Disruption of autophagy is associated with the development and progression of various diseases. To investigate the effects of IVM combined with MET on autophagy in breast tumors, the present study employed cellular immunofluorescence to detect autophagy-related proteins LC3B and p62 in MCF-7 cells. The results showed that compared with the control group, the combined treatment group exhibited elevated LC3B expression (Fig. 6A) and decreased p62 levels (Fig. 6B), indicating that IVM combined with MET can induce excessive autophagy in breast tumor cells. Excessive autophagy leads to over-degradation of multiple cellular components. Transmission electron microscopy analysis revealed that, compared with the control group and single-drug treatment groups, the IVM + MET group contained numerous double-membrane-structured autophagosomes and an increased number of autophagic lysosomes (Fig. 6C). Western blot analysis revealed that, compared with the PBS control group, LC3B and Beclin1 protein expressions were upregulated in MCF-7 cells after IVM, MET and IVM + MET treatments, while p62 and Bcl2 were downregulated (Fig. 6D and E). These results demonstrate that IVM, when combined with MET, can promote autophagy in MCF-7 cells.3-MA is an early-stage autophagy inhibitor (28). To investigate how autophagy inhibition affects cytotoxicity caused by IVM combined with MET, the present used the CCK-8 assay to evaluate the effects of co-treatment with 3-MA and/or IVM + MET on cell viability. The results showed that the co-treated group exhibited a significant rebound in cell activity compared with the IVM + MET-only group (Fig. 6F).

Flow cytometry analysis of ROS in MCF-7 cells revealed significantly elevated intracellular ROS levels following IVM and MET treatments compared with the control group, with the combined IVM + MET treatment showing even higher ROS levels (P<0.05; Fig. 7A and B). This suggests that the IVM + MET regimen may induce oxidative stress by increasing intracellular ROS, thereby affecting cell survival and function. NAC, an antioxidant that reduces intracellular ROS (29).

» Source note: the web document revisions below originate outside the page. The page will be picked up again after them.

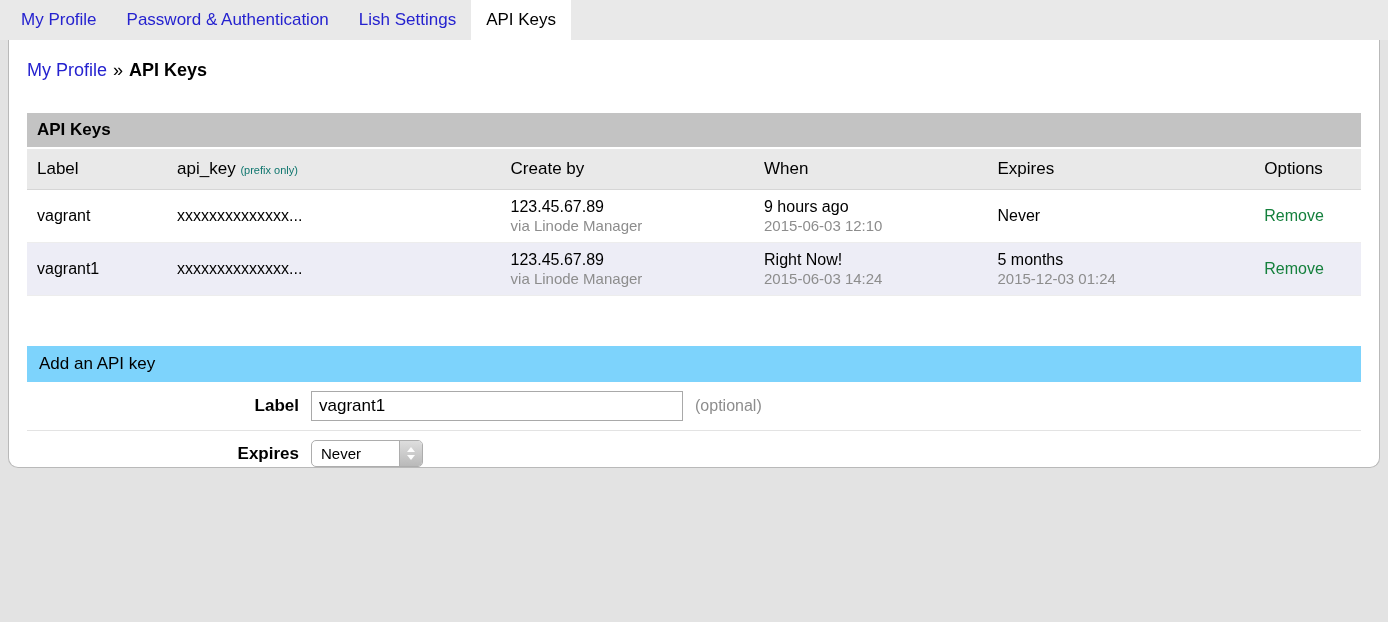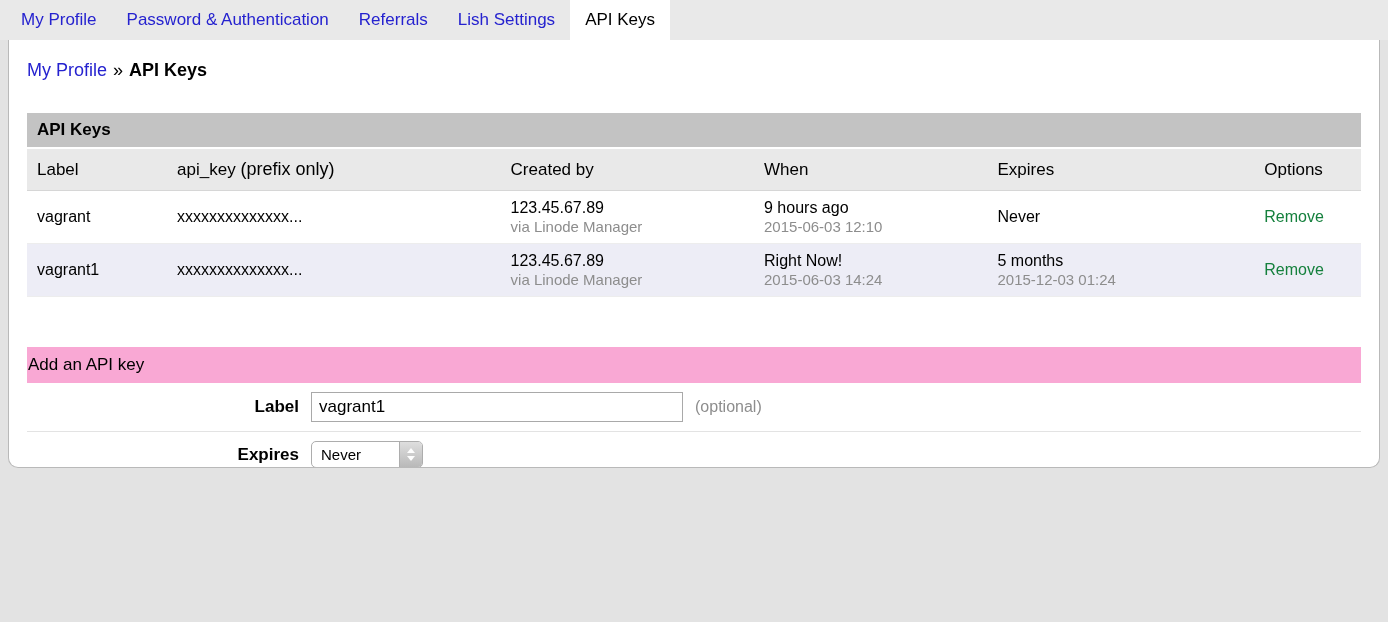"Referrals" div.tab { html: <div>Referrals</div> -> none }
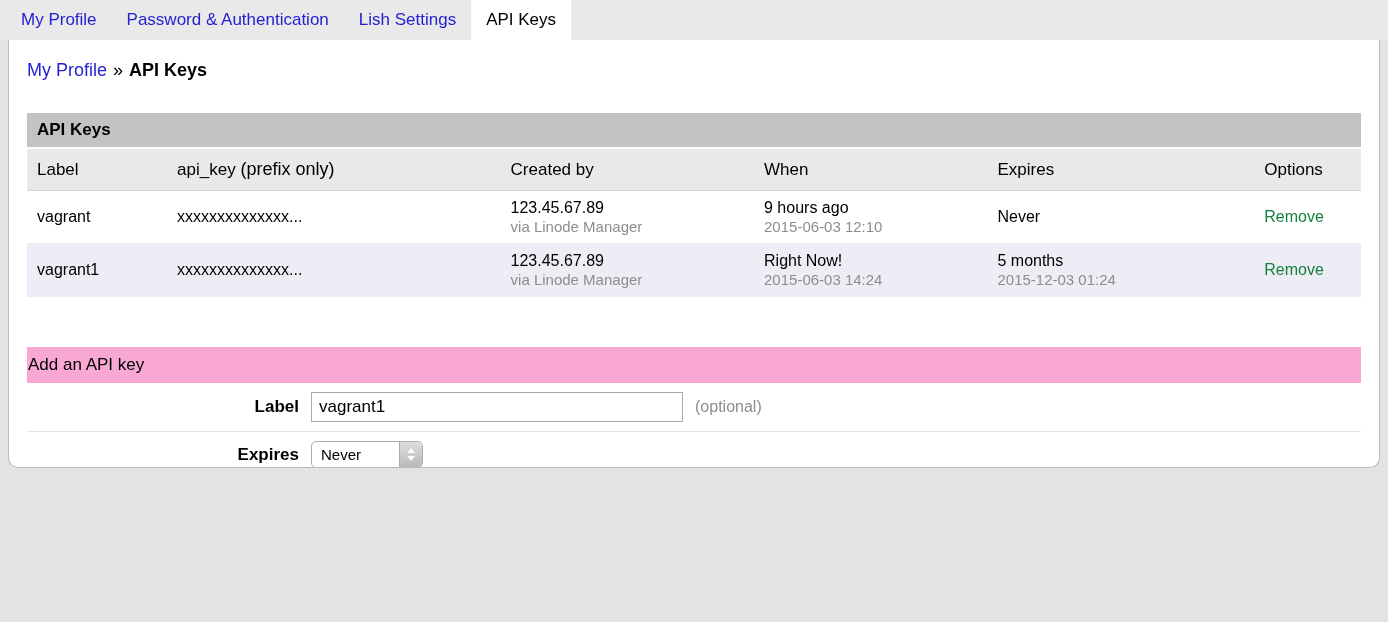"(prefix only)" .keys-table .head-row .note { color: #000000 -> #0f766e; font-size: 18px -> 11px }
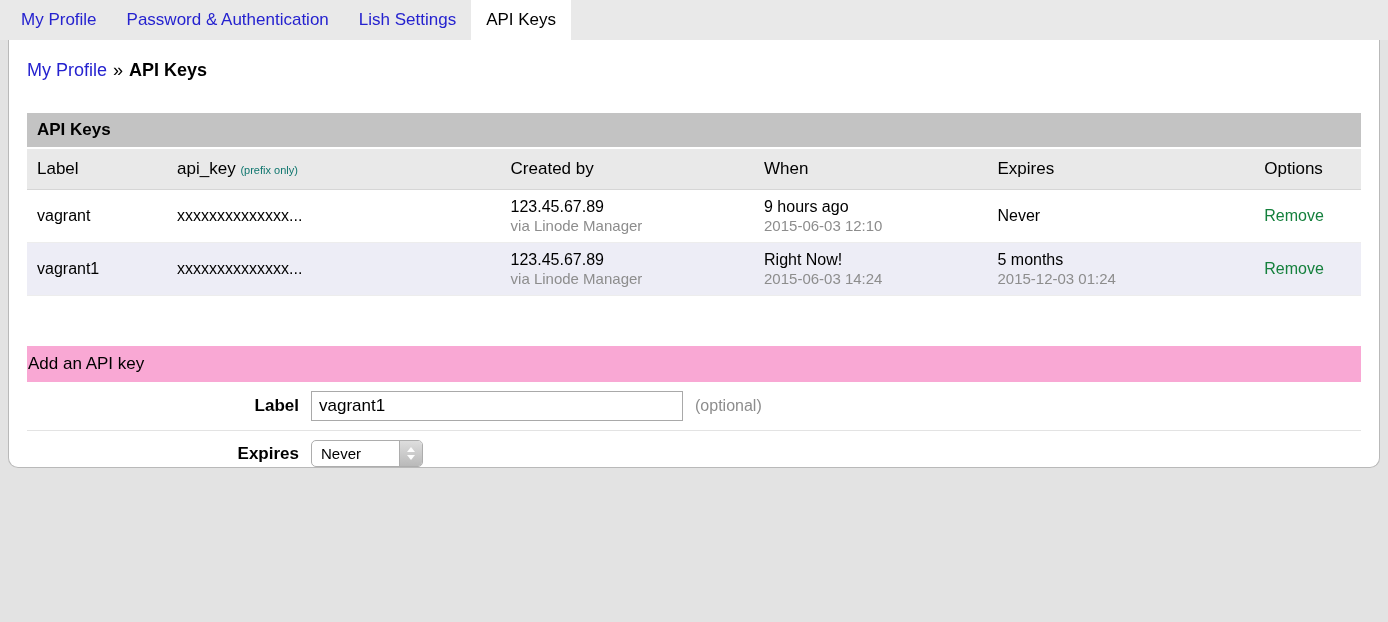"Created by" th { text: Created -> Create }
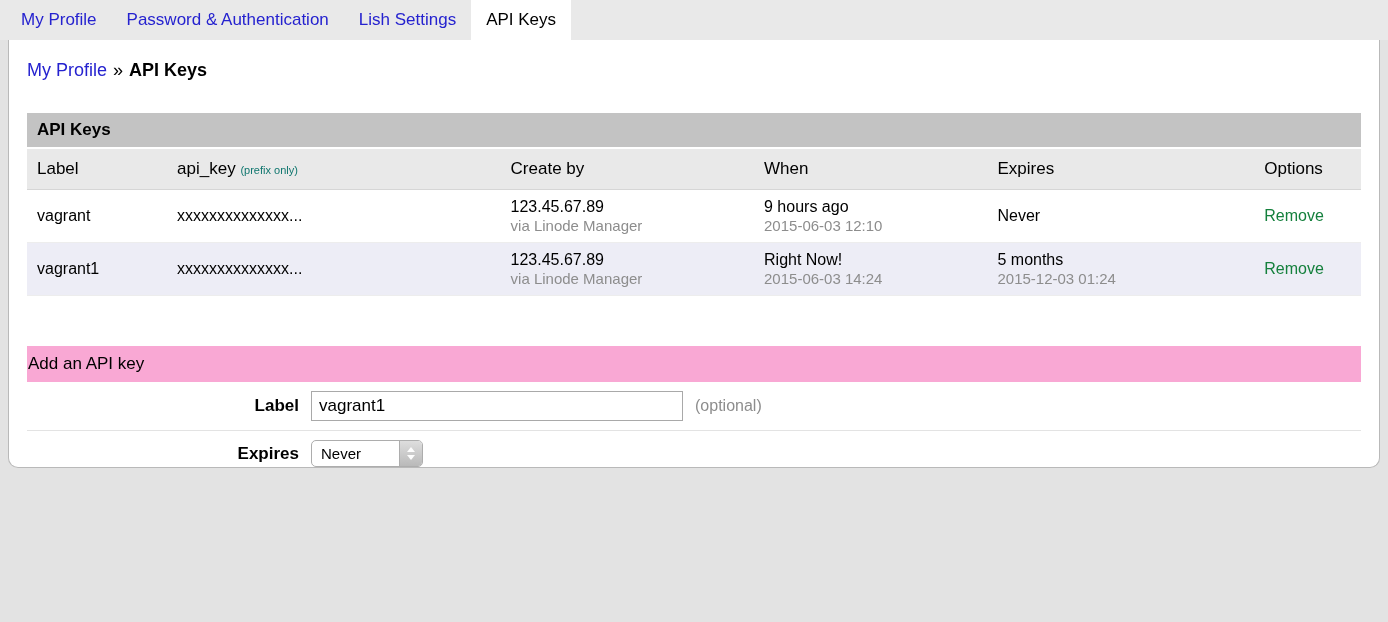"Add an API key" .section-bar { background: #f9a8d4 -> #7dd3fc; padding: 8px 1px -> 8px 12px }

MCF-7 cells were pre-treated with 10 mM NAC in the present study (NAC group). Subsequent experimental groups included Ctrl, IVM + MET and IVM + MET + NAC. After 24 h of stimulation, ROS levels were measured using flow cytometry. Results demonstrated a partial reduction in ROS levels in the IVM + MET + NAC group compared with the IVM + MET group (Fig. 7C and D). To investigate whether IVM + MET affects PI3K/AKT/mTOR pathway phosphorylation through ROS, western blotting was employed to detect p-PI3K, p-AKT and p-mTOR protein expression in MCF-7 cells. The results demonstrated that IVM + MET inhibited phosphorylation activity in the PI3K/AKT/mTOR signaling pathway compared with Ctrl and single-drug treatments, and this inhibition was associated with elevated intracellular ROS levels. Furthermore, compared with the IVM + MET group, the IVM + MET + NAC group showed a partial elevation in protein expression levels of p-PI3K, p-AKT and p-mTOR (Fig. 7E and F). This suggests that the combination of IVM and MET may suppress phosphorylation levels in the PI3K/AKT/mTOR signaling pathway by inducing ROS accumulation. When intracellular ROS levels increase, key proteins in the PI3K/AKT/mTOR signaling pathway undergo oxidative modifications, resulting in reduced activity (30). To investigate whether the IVM + MET combination could alter autophagy-related proteins via ROS, western blot analysis was performed on MCF-7 cells for LC3B, Beclin1, p62 and Bcl-2. Results revealed that, compared with the IVM + MET group, the IVM + MET + NAC group exhibited partial decreases in LC3B and Beclin1 protein expression, while showing partial increases in p62 and Bcl-2 expression (Fig. 7G and H). These findings suggest that the IVM + MET combination inhibits the phosphorylation of the PI3K/AKT/mTOR signaling pathway by inducing excessive ROS accumulation within cells, thereby triggering tumor cell autophagy and exerting antitumor effects.